Tall Marshallia is also restricted to a special habitat known as a diabase glade or barren. Diabase is a hard and dense volcanic rock that resists erosion. When covered by a thin layer of clay, this hardpan creates a natural community inhospitable to trees, something unusual in our region. Historically, natural disturbances such as fire and grazing herbivores also suppressed the trees. LeGrand first documented Tall Marshallia at a site in Granville County that is perhaps the best example of this natural community in the state. The plant has been found at only a handful of similar sites in North Carolina and Virginia. Two of those local populations have since disappeared.

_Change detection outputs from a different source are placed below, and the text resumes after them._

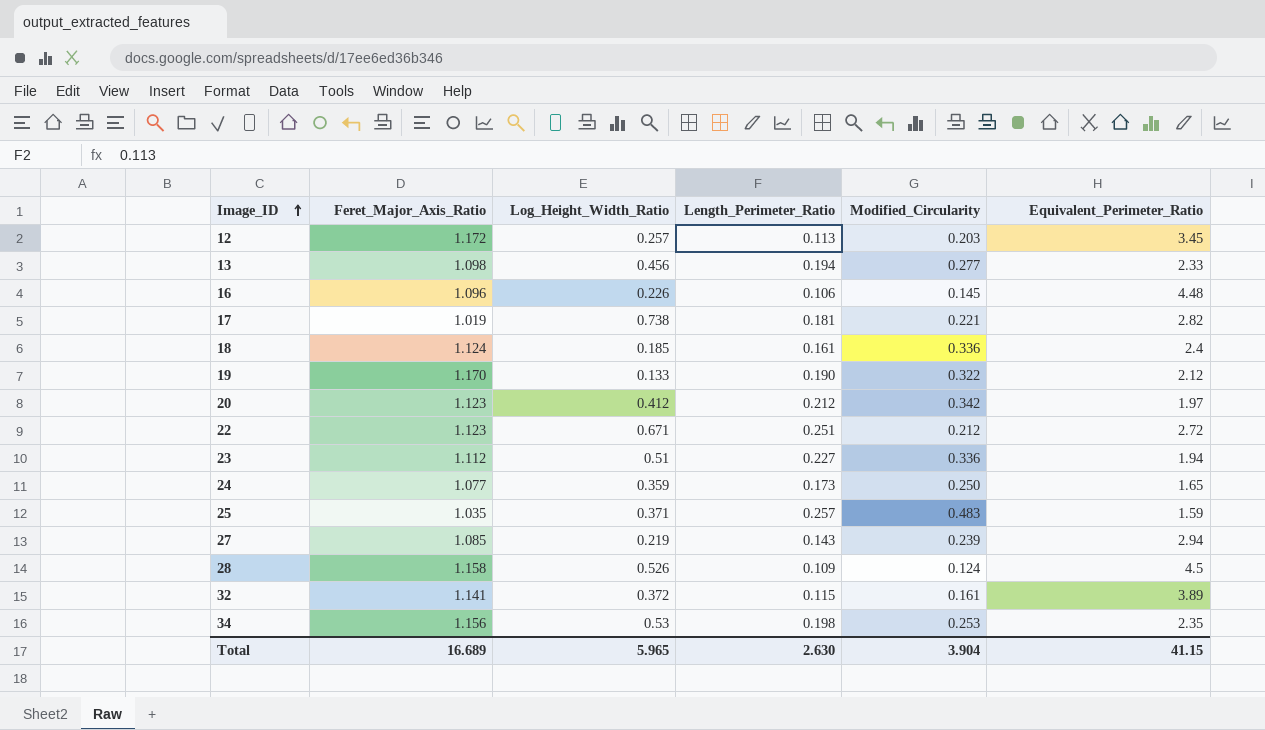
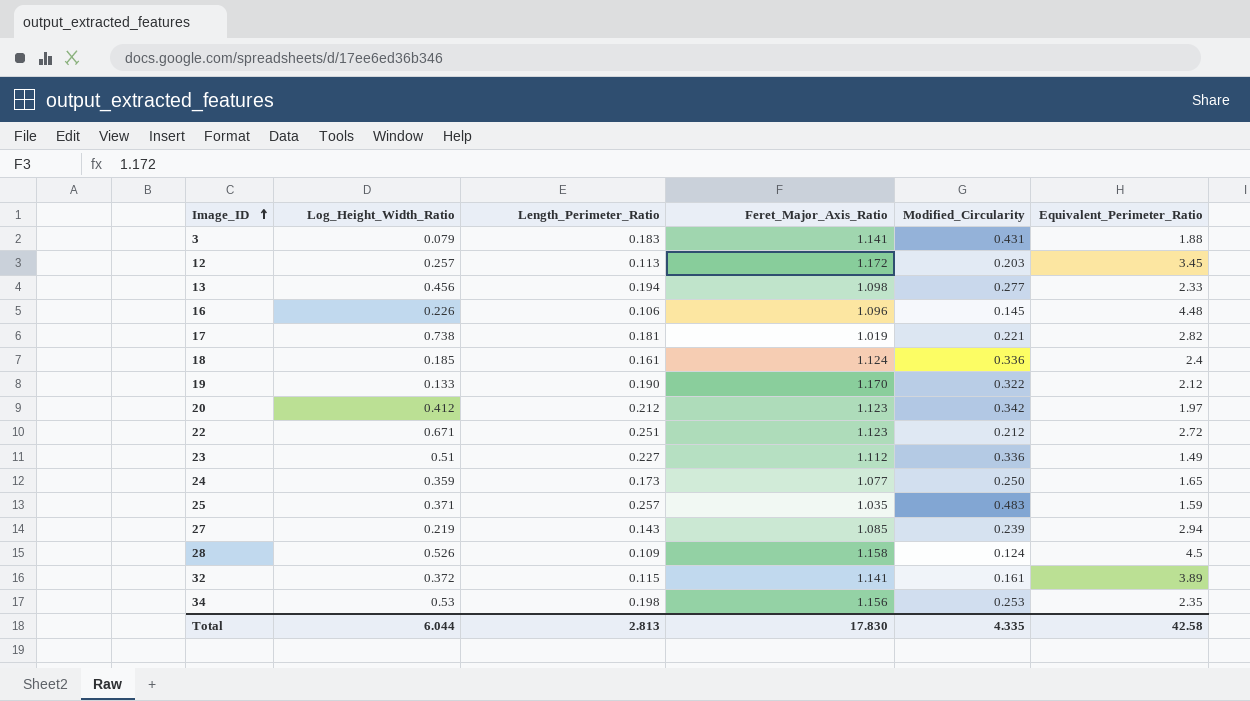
column Feret_Major_Axis_Ratio | position: 2 -> 4
row 3: none -> 0.079 | 0.183 | 1.141 | 0.431 | 1.88
23 | Equivalent_Perimeter_Ratio: 1.94 -> 1.49
Total | Log_Height_Width_Ratio: 5.965 -> 6.044
Total | Length_Perimeter_Ratio: 2.630 -> 2.813
Total | Feret_Major_Axis_Ratio: 16.689 -> 17.830
Total | Modified_Circularity: 3.904 -> 4.335
Total | Equivalent_Perimeter_Ratio: 41.15 -> 42.58

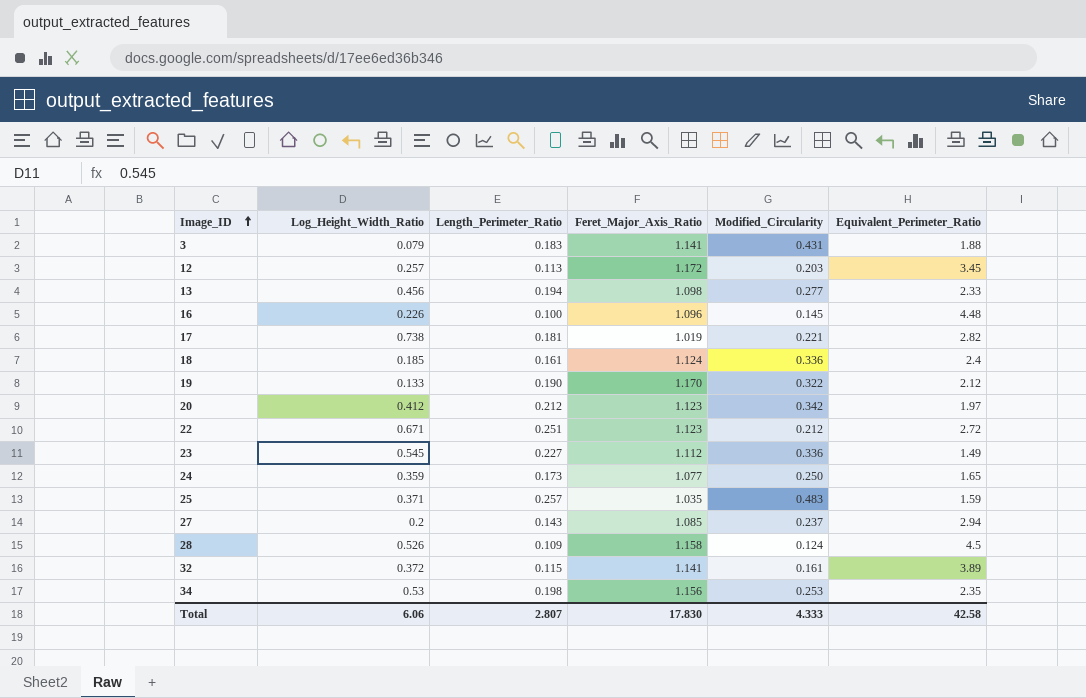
16 | Length_Perimeter_Ratio: 0.106 -> 0.100
23 | Log_Height_Width_Ratio: 0.51 -> 0.545
27 | Log_Height_Width_Ratio: 0.219 -> 0.2
27 | Modified_Circularity: 0.239 -> 0.237
Total | Log_Height_Width_Ratio: 6.044 -> 6.06
Total | Length_Perimeter_Ratio: 2.813 -> 2.807
Total | Modified_Circularity: 4.335 -> 4.333

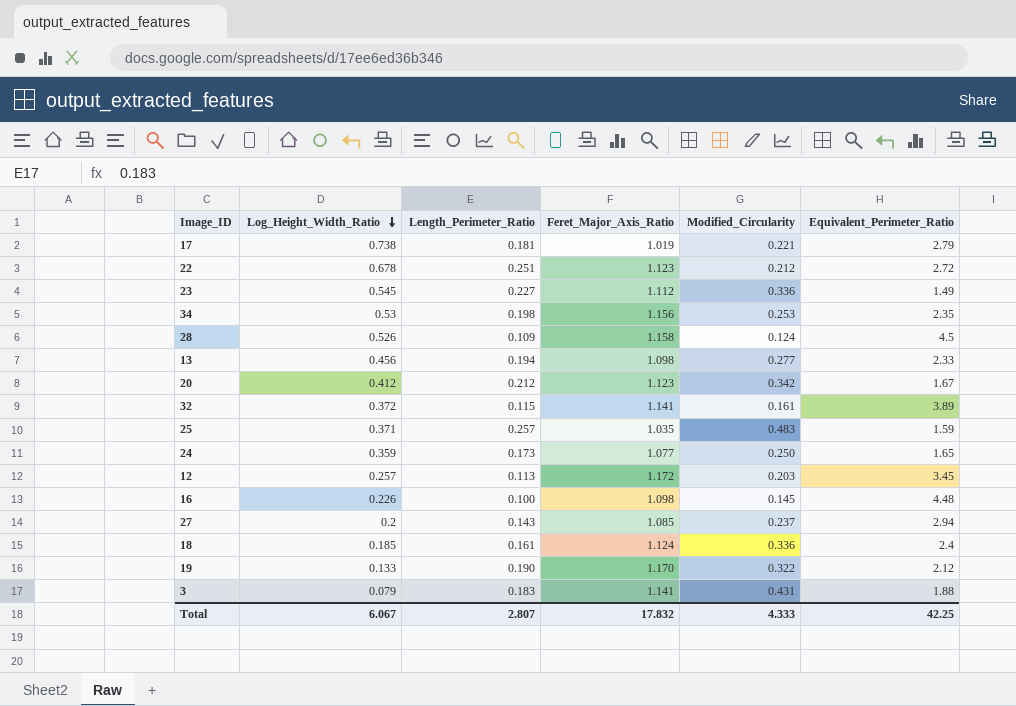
row order: Image_ID ascending -> Log_Height_Width_Ratio descending
17 | Equivalent_Perimeter_Ratio: 2.82 -> 2.79
22 | Log_Height_Width_Ratio: 0.671 -> 0.678
20 | Equivalent_Perimeter_Ratio: 1.97 -> 1.67
16 | Feret_Major_Axis_Ratio: 1.096 -> 1.098
Total | Log_Height_Width_Ratio: 6.06 -> 6.067
Total | Feret_Major_Axis_Ratio: 17.830 -> 17.832
Total | Equivalent_Perimeter_Ratio: 42.58 -> 42.25

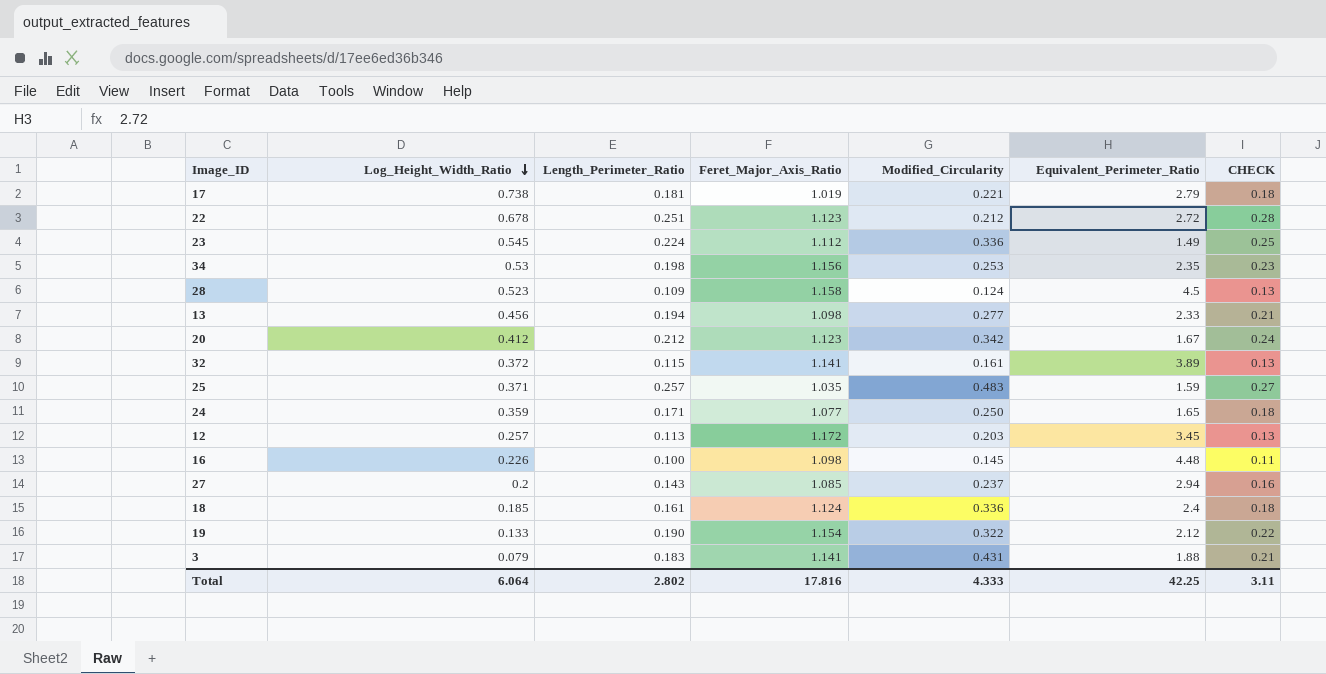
column CHECK | formula: none -> [Length_Perimeter_Ratio] * [Feret_Major_Axis_Ratio]
23 | Length_Perimeter_Ratio: 0.227 -> 0.224
28 | Log_Height_Width_Ratio: 0.526 -> 0.523
24 | Length_Perimeter_Ratio: 0.173 -> 0.171
19 | Feret_Major_Axis_Ratio: 1.170 -> 1.154
Total | Log_Height_Width_Ratio: 6.067 -> 6.064
Total | Length_Perimeter_Ratio: 2.807 -> 2.802
Total | Feret_Major_Axis_Ratio: 17.832 -> 17.816

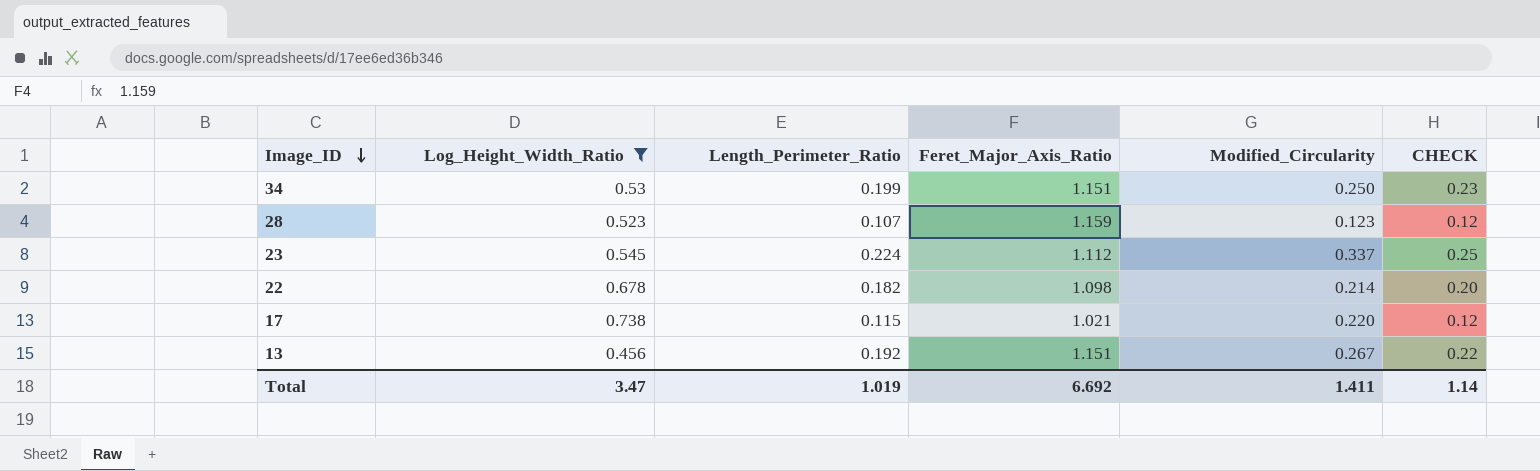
filter: none -> Log_Height_Width_Ratio >= 0.456
row order: Log_Height_Width_Ratio descending -> Image_ID descending
column Equivalent_Perimeter_Ratio | position: 6 -> none
34 | Length_Perimeter_Ratio: 0.198 -> 0.199
34 | Feret_Major_Axis_Ratio: 1.156 -> 1.151
34 | Modified_Circularity: 0.253 -> 0.250
28 | Length_Perimeter_Ratio: 0.109 -> 0.107
28 | Feret_Major_Axis_Ratio: 1.158 -> 1.159
28 | Modified_Circularity: 0.124 -> 0.123
28 | CHECK: 0.13 -> 0.12
23 | Modified_Circularity: 0.336 -> 0.337
22 | Length_Perimeter_Ratio: 0.251 -> 0.182
22 | Feret_Major_Axis_Ratio: 1.123 -> 1.098
22 | Modified_Circularity: 0.212 -> 0.214
22 | CHECK: 0.28 -> 0.20
17 | Length_Perimeter_Ratio: 0.181 -> 0.115
17 | Feret_Major_Axis_Ratio: 1.019 -> 1.021
17 | Modified_Circularity: 0.221 -> 0.220
17 | CHECK: 0.18 -> 0.12
13 | Length_Perimeter_Ratio: 0.194 -> 0.192
13 | Feret_Major_Axis_Ratio: 1.098 -> 1.151
13 | Modified_Circularity: 0.277 -> 0.267
13 | CHECK: 0.21 -> 0.22
Total | Log_Height_Width_Ratio: 6.064 -> 3.47
Total | Length_Perimeter_Ratio: 2.802 -> 1.019
Total | Feret_Major_Axis_Ratio: 17.816 -> 6.692
Total | Modified_Circularity: 4.333 -> 1.411
Total | CHECK: 3.11 -> 1.14

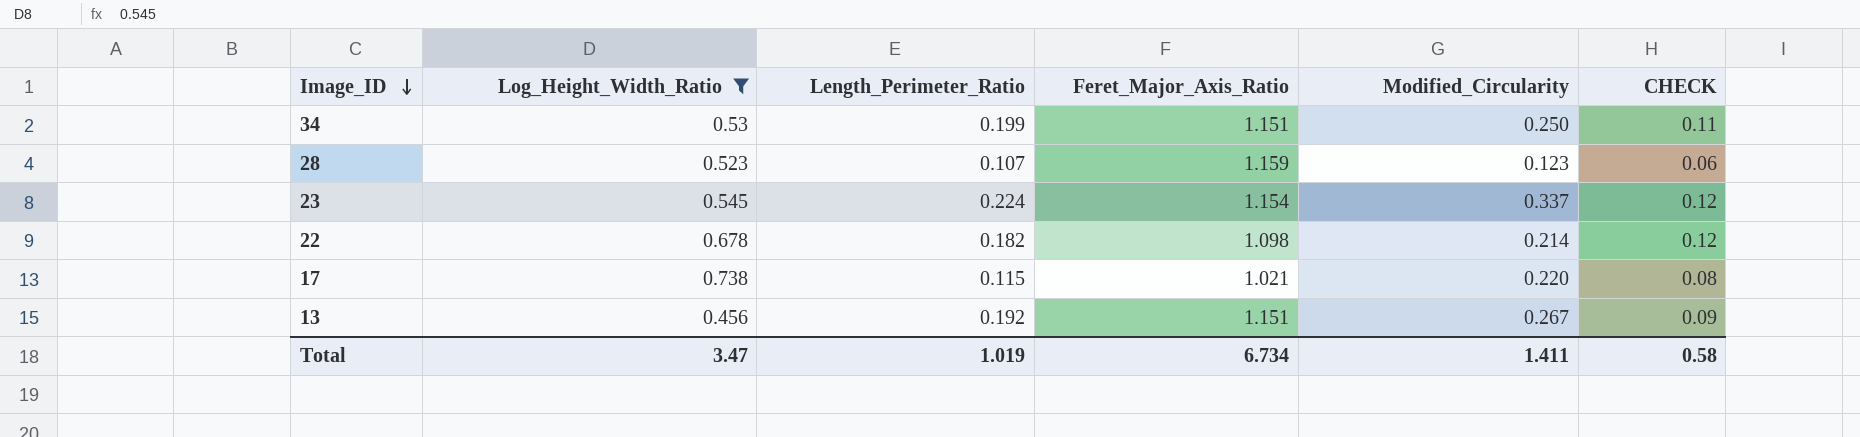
column CHECK | formula: [Length_Perimeter_Ratio] * [Feret_Major_Axis_Ratio] -> [Log_Height_Width_Ratio] * [Length_Perimeter_Ratio]
23 | Feret_Major_Axis_Ratio: 1.112 -> 1.154
Total | Feret_Major_Axis_Ratio: 6.692 -> 6.734
Total | CHECK: 1.14 -> 0.58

This unique habitat has long been of interest to LeGrand. Something of a renaissance man, LeGrand (who holds a Ph.D.) is a vertebrate zoologist by training – a discipline which focuses on any animal with a backbone such as fish, amphibians, reptiles, mammals and birds – but he’s also an expert on butterflies, dragonflies, damselflies and plants. During his 28-year career with the N.C. Natural Heritage Program, he has been instrumental in documenting and protecting habitats across our state, but he has always maintained a special interest in the Piedmont. His field work has included stints in the Uwharries, which Weakley lauds as having some of the best biodiversity in the entire Piedmont – not just in the state, but in the entire eco-region extending from Virginia to Alabama.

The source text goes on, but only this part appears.